Auch international erhalte die außergerichtliche Streitbeilegung Rückenwind. Die EU-Kommission beabsichtige Verbrauchern europaweit beim Bezug von Dienstleistungen und Waren wirksame Beschwerdesysteme zur Verfügung zu stellen. Eine Richtlinie und eine Verordnung befänden sich im Abstimmungsprozess. Die darin genannten Anforderungen erfülle der Versicherungsombudsmann e. V. bereits heute. Alternative Streitbeilegung, so Prof. Hirsch, werde daher sicher noch weiter an Bedeutung gewinnen.
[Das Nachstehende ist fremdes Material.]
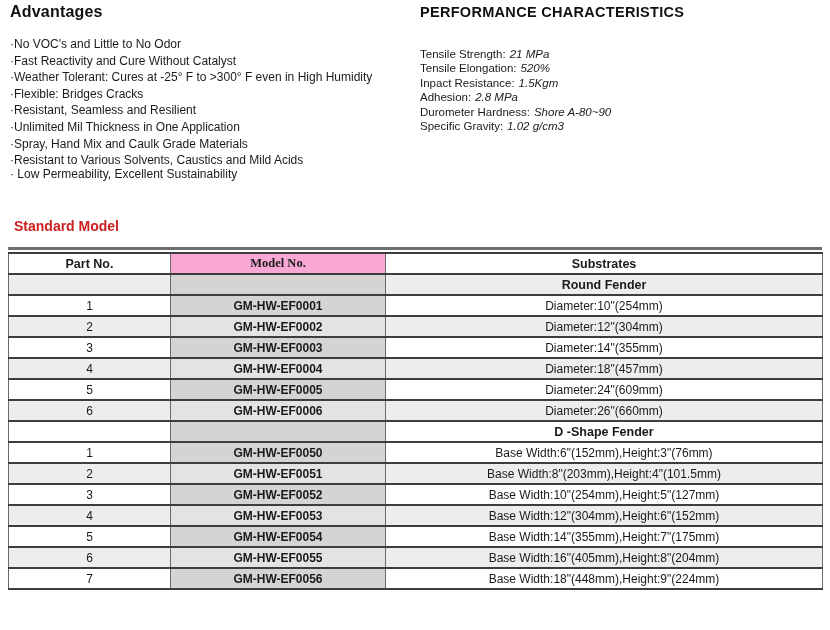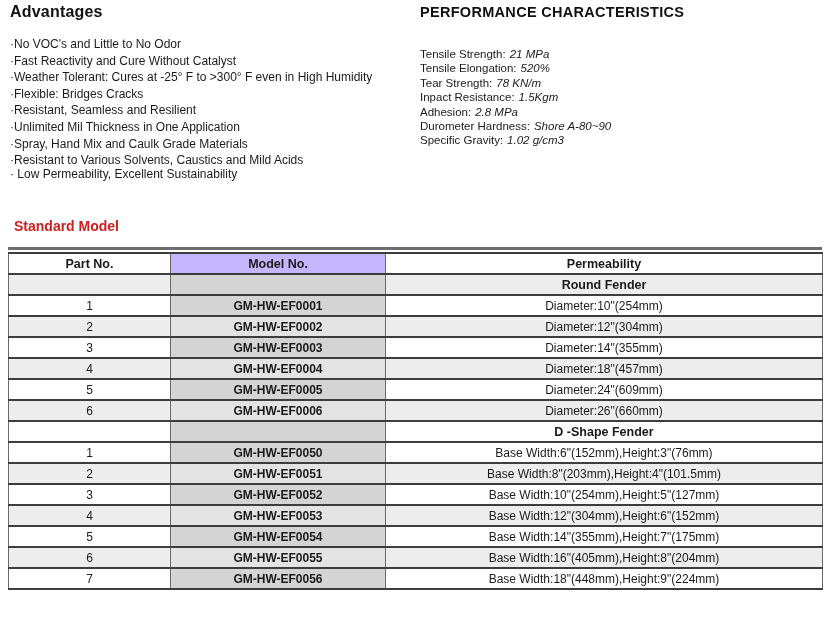--- a/index.html
+++ b/index.html
@@ -62,21 +62,21 @@
     font-size:12px; color:#1a1a1a;
     overflow:hidden; white-space:nowrap;
     padding:0 4px;
   }
   tr:first-child th { border-top:none; }
   th:first-child, td:first-child { border-left:none; }
   .c-part { width:162px; }
   .c-model { width:215px; }
   .c-desc  { width:437px; }
   th { font-weight:bold; font-size:12.5px; background:#ffffff; }
-  th.c-model { background:#c4b5fd; }
+  th.c-model { background:#f9a8d4;font-family:Liberation Serif, serif; }
   td.c-model { font-weight:bold; }
   tr.odd td { background:#ffffff; }
   tr.odd td.c-model { background:#d4d4d4; }
   tr.even td { background:#ededed; }
   tr.even td.c-model { background:#e3e3e3; }
   tr.section td { font-weight:bold; font-size:12.5px; }
   tr.section td.c-model { background:#d4d4d4; }
 </style>
 </head>
 <body>
@@ -94,38 +94,37 @@
     <li>·Resistant to Various Solvents, Caustics and Mild Acids</li>
     <li>· Low Permeability, Excellent Sustainability</li>
   </ul>
 </section>
 
 <section class="performance">
   <h2>PERFORMANCE CHARACTERISTICS</h2>
   <div class="perf-list">
     <div class="perf-line"><span class="label">Tensile Strength:</span><span class="value">21 MPa</span></div>
     <div class="perf-line"><span class="label">Tensile Elongation:</span><span class="value">520%</span></div>
-    <div class="perf-line"><span class="label">Tear Strength:</span><span class="value">78 KN/m</span></div>
     <div class="perf-line"><span class="label">Inpact Resistance:</span><span class="value">1.5Kgm</span></div>
     <div class="perf-line"><span class="label">Adhesion:</span><span class="value">2.8 MPa</span></div>
     <div class="perf-line"><span class="label">Durometer Hardness:</span><span class="value">Shore A-80~90</span></div>
     <div class="perf-line"><span class="label">Specific Gravity:</span><span class="value">1.02 g/cm3</span></div>
   </div>
 </section>
 
 <h3 class="standard-model">Standard Model</h3>
 
 <div class="table-wrap">
   <div class="top-band"></div>
   <table>
     <tbody>
       <tr>
         <th class="c-part">Part No.</th>
         <th class="c-model">Model No.</th>
-        <th class="c-desc">Permeability</th>
+        <th class="c-desc">Substrates</th>
       </tr>
 
       <tr class="even section">
         <td class="c-part"></td>
         <td class="c-model"></td>
         <td class="c-desc">Round Fender</td>
       </tr>
 
       <tr class="odd">
         <td class="c-part">1</td>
Mitunter habe der Ombudsmann nicht nur die nationale, sondern auch die europäische Rechtslage zu berücksichtigen. So sei durch eine Entscheidung des Gerichtshofs der Europäischen Union (EuGH) vom Februar 2012 eine umstrittene Frage im Reiserecht geklärt worden. Offen war zuvor, ob Versicherer, die Pauschalreisende gegen Zahlungsunfähigkeit oder Insolvenz des Reiseveranstalters versichern, auch bei betrügerischem Verhalten des Veranstalters leisten müssen. Gesetz und Versicherungsbedingungen sehen vor, dass Versicherungsschutz besteht, wenn die Reise „infolge“ der Insolvenz ausfalle. Daraus hatten einige Gerichte ebenso wie der Ombudsmann abgeleitet, Ursache der ausgefallenen Reise müsse die Insolvenz sein. Bei betrügerischem Verhalten stehe jedoch von vornherein fest, dass keine Reise stattfinden werde. Der EuGH stellte dagegen auf die allumfassende Schutzwirkung eines Sicherungsscheines ab, die auch im Falle eines betrügerischen Bankrotts des Reiseunternehmers greifen müsse. Der Ombudsmann informierte die Beschwerdeführer bereits abgeschlossener Verfahren über die Rechtslage und ermöglichte ihnen so, nachträglich Leistungen zu erhalten.
Prof. Hirsch wies bei der Vorstellung des Jahresberichts zudem darauf hin, dass die Versicherungswirtschaft mit dem neugestalteten Hinweis- und Informationssystem (HIS) Bedenken der Datenschutzbeauftragten ausräumen konnte. Auch aus seiner Sicht als Ombudsmann sei die Neukonzeption gelungen, denn diesbezügliche Beschwerden, für die er grundsätzlich zuständig sei, gebe es nur sehr vereinzelt.